*RECORDS FOR THE EXERCISE*:

────────────────

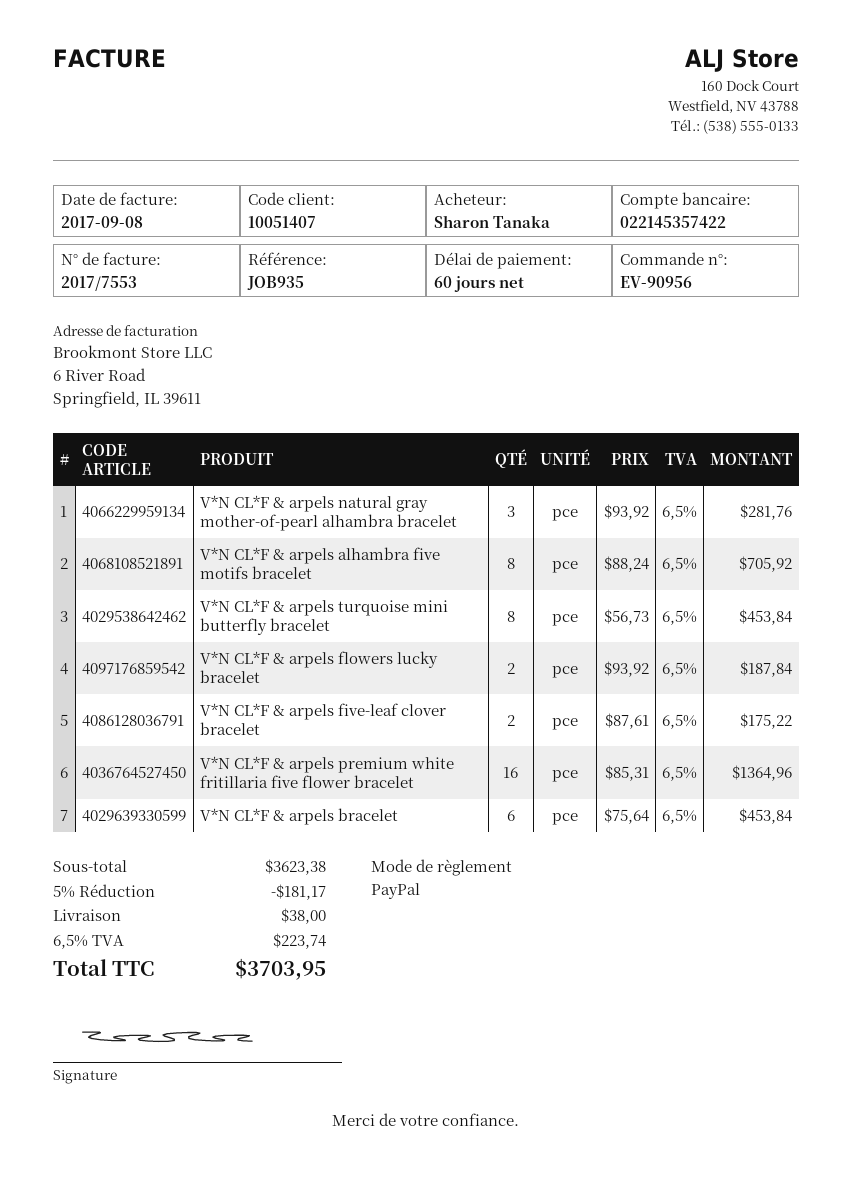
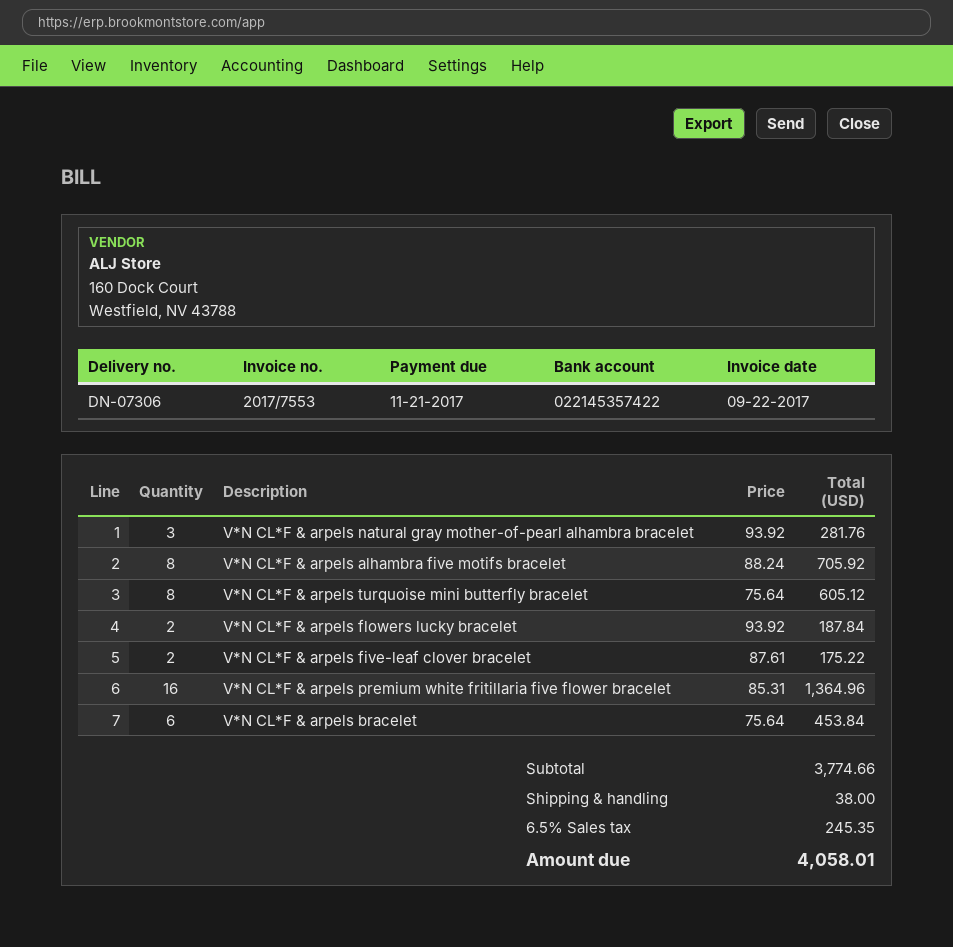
invoice date: 2017-09-08 -> 2017-09-22
V*N CL*F & arpels turquoise mini butterfly bracelet: 8 x 56.73 = 453.84 -> 8 x 75.64 = 605.12
subtotal: 3623.38 -> 3774.66
discount: 5% = 181.17 -> none
tax: 6.5% = 223.74 -> 6.5% = 245.35
total: 3703.95 -> 4058.01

────────────────

*TASK INSTRUCTIONS*: Repeat each line of the material exactly, and drop any image it carries.

*WORKED SOLUTION*:
invoice date: 2017-09-08 -> 2017-09-22
V*N CL*F & arpels turquoise mini butterfly bracelet: 8 x 56.73 = 453.84 -> 8 x 75.64 = 605.12
subtotal: 3623.38 -> 3774.66
discount: 5% = 181.17 -> none
tax: 6.5% = 223.74 -> 6.5% = 245.35
total: 3703.95 -> 4058.01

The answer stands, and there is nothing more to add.